Microsoft’s Advice: Stay Safe Amid ‘Midnight Blizzard’ Cyberattack

January 27, 2024
1 min read


Microsoft has released new guidance for organizations on how to protect against persistent nation-state attacks like the one disclosed a few days ago that infiltrated its own corporate email system. The guidance focuses on protecting against threat actors using malicious OAuth apps to hide their activity and maintain access to applications. The attack on Microsoft by Midnight Blizzard aimed to determine what information the company might have on the threat group. Microsoft’s corporate email accounts were compromised, and emails and document attachments were exfiltrated. Midnight Blizzard also breached Hewlett Packard Enterprise’s cloud-based email environment last May. Microsoft’s guidance includes auditing privilege levels, using anomaly detection policies, and considering conditional access application controls to protect against malicious OAuth apps.

In a recent cyberattack known as the “Midnight Blizzard” attack, threat actors infiltrated Microsoft’s corporate email system and maintained access for several weeks. The attack was conducted by the threat group Midnight Blizzard, who is affiliated with Russia’s Foreign Intelligence Service (SVR). The purpose of the attack was to gather intelligence on Microsoft and potentially other targets.

The attackers gained initial access to the environment through a legacy test account that was compromised in a password spray attack. They used a large number of legitimate residential IP addresses to launch their attacks, which helped them evade detection. Once inside, the attackers identified and compromised a legacy test OAuth application with privileged access to Microsoft’s corporate environment. They then created additional malicious OAuth applications and granted themselves full access to Office 365 Exchange mailboxes.

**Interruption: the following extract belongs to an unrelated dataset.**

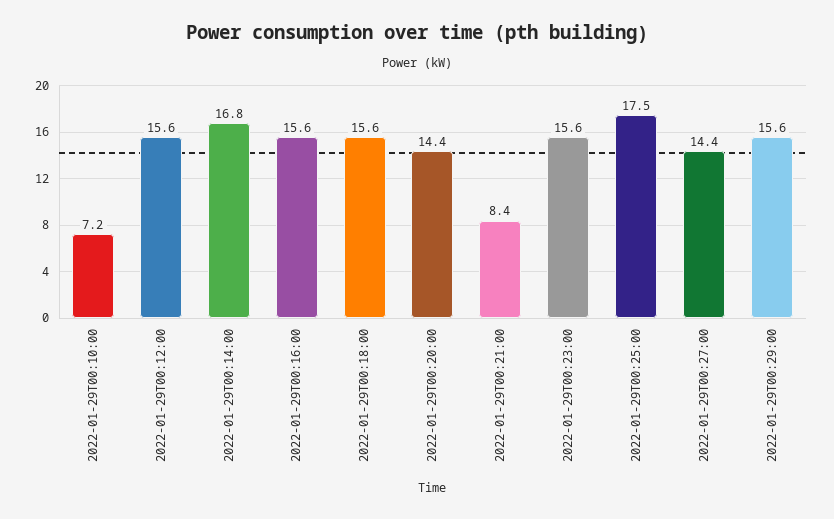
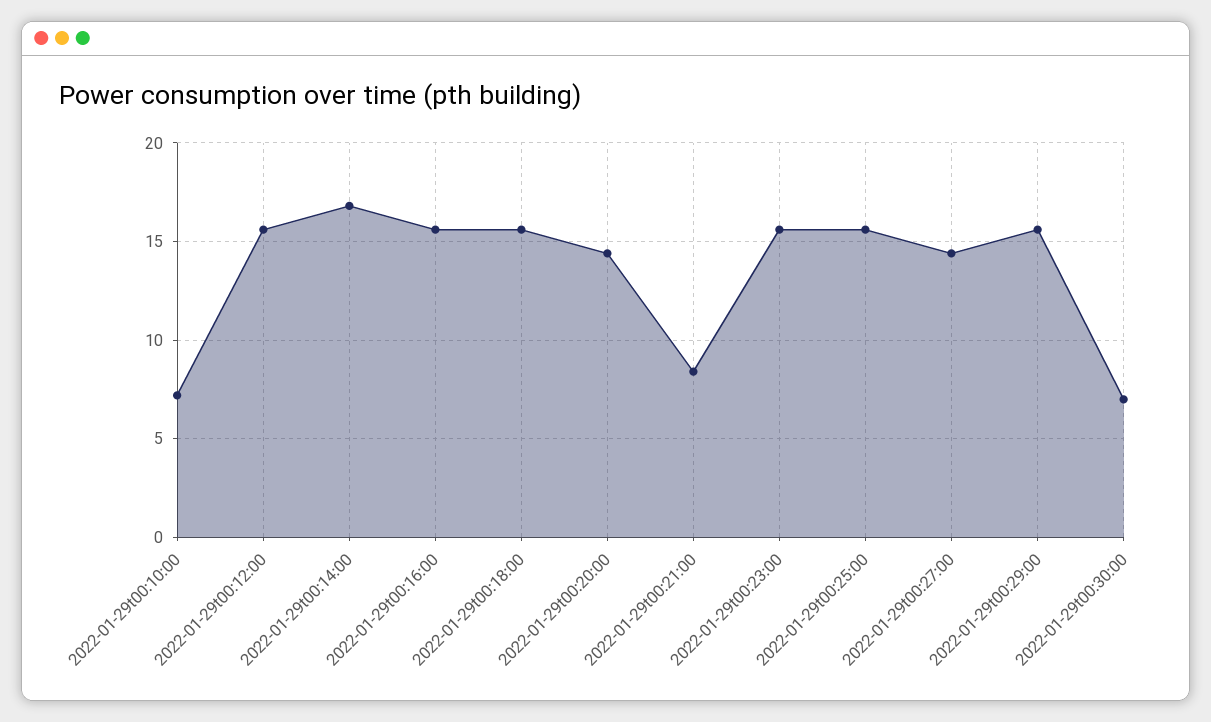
2022-01-29T00:25:00: 17.5 -> 15.5
2022-01-29t00:30:00: none -> 7

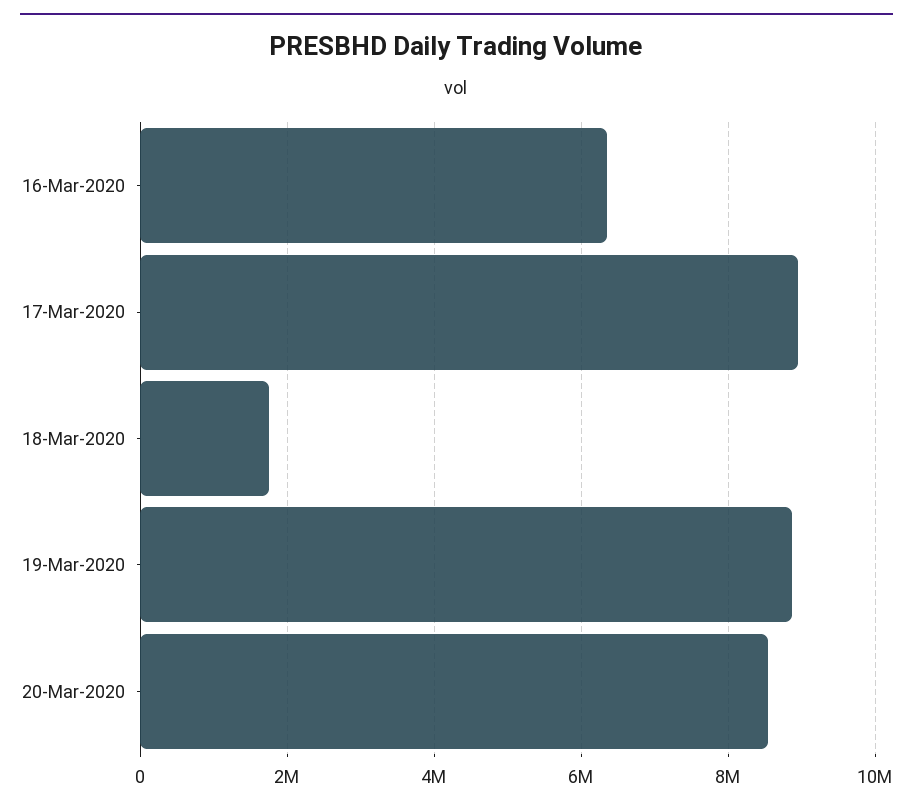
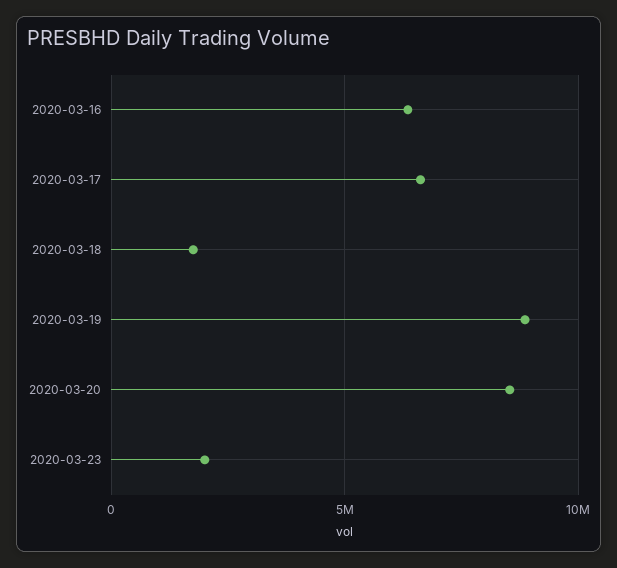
17-Mar-2020: 9000000 -> 6500000
2020-03-23: none -> 2000000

Microsoft’s new guidance focuses on protecting against these types of attacks. It recommends auditing privilege levels associated with all identities, both user and service, and scrutinizing privileges that belong to unknown or unused identities. The guidance also recommends using anomaly detection policies to identify malicious OAuth applications and considering conditional access application controls for users connecting from unmanaged services.

Overall, the Midnight Blizzard attack highlights the need for organizations to be vigilant in protecting against persistent nation-state attacks. Implementing strong security measures, such as auditing privilege levels and monitoring for anomalous activity, can help organizations detect and mitigate threats before they cause significant damage.